◆ Prompt:
Extract the lines from the first line of the records below through the line containing "Total | atmosphere: 86.4 -> 86.7", inclusive, and reproduce them exactly as written.

◆ Material to process:
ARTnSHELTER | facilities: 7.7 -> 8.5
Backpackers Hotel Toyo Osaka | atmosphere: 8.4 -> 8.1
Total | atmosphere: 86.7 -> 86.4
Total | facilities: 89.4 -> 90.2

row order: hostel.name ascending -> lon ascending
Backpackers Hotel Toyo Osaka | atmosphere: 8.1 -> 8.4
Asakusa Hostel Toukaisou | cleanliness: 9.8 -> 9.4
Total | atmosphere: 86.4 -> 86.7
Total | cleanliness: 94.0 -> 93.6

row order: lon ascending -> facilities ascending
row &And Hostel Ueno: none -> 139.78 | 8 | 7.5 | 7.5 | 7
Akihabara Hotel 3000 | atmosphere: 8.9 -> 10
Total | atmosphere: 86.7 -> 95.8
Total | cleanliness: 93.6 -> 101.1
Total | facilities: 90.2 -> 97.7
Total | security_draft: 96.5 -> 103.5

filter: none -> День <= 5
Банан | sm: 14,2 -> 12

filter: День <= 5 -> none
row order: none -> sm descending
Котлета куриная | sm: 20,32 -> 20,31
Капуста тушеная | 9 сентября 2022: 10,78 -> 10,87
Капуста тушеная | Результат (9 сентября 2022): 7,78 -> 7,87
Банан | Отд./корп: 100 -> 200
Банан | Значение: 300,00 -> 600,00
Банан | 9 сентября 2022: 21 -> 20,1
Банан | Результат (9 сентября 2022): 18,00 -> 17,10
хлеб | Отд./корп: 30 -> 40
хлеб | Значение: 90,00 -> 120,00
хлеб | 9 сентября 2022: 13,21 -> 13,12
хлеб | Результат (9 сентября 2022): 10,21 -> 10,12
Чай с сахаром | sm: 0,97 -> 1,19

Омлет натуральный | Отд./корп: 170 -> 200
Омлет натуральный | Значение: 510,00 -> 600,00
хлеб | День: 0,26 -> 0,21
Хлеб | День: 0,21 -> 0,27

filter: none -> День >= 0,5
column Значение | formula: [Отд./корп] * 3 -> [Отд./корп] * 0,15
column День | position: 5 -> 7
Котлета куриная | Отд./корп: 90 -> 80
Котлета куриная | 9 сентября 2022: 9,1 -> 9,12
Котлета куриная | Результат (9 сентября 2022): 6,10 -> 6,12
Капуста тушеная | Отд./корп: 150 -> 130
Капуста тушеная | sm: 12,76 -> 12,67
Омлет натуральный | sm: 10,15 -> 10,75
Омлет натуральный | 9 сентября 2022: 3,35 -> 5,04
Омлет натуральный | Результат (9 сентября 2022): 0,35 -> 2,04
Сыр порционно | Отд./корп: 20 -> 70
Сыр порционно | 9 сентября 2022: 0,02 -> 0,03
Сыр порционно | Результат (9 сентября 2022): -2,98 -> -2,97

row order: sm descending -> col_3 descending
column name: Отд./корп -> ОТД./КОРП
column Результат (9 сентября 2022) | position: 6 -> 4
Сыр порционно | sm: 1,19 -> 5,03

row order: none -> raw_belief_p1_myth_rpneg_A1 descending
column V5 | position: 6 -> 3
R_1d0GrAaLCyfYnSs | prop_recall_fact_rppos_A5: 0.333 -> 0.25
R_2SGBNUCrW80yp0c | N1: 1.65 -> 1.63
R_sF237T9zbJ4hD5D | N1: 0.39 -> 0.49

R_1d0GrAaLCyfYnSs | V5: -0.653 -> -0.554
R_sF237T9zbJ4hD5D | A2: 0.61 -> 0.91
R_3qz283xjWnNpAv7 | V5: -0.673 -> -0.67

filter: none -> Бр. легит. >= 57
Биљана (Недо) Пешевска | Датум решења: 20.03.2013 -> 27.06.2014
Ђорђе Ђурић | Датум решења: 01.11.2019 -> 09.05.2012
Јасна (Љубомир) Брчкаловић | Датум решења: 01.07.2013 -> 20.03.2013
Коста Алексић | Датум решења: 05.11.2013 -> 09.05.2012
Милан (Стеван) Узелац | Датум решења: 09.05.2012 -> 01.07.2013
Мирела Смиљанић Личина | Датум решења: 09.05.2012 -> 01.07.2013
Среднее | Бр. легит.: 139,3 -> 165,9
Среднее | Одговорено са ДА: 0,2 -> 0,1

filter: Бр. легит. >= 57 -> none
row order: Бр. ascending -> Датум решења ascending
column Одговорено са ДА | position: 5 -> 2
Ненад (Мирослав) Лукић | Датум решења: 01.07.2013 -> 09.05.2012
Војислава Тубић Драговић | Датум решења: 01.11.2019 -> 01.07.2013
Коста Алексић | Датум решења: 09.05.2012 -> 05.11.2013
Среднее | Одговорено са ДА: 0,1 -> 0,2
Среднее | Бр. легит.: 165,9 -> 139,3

◆ Worked solution:
ARTnSHELTER | facilities: 7.7 -> 8.5
Backpackers Hotel Toyo Osaka | atmosphere: 8.4 -> 8.1
Total | atmosphere: 86.7 -> 86.4
Total | facilities: 89.4 -> 90.2

row order: hostel.name ascending -> lon ascending
Backpackers Hotel Toyo Osaka | atmosphere: 8.1 -> 8.4
Asakusa Hostel Toukaisou | cleanliness: 9.8 -> 9.4
Total | atmosphere: 86.4 -> 86.7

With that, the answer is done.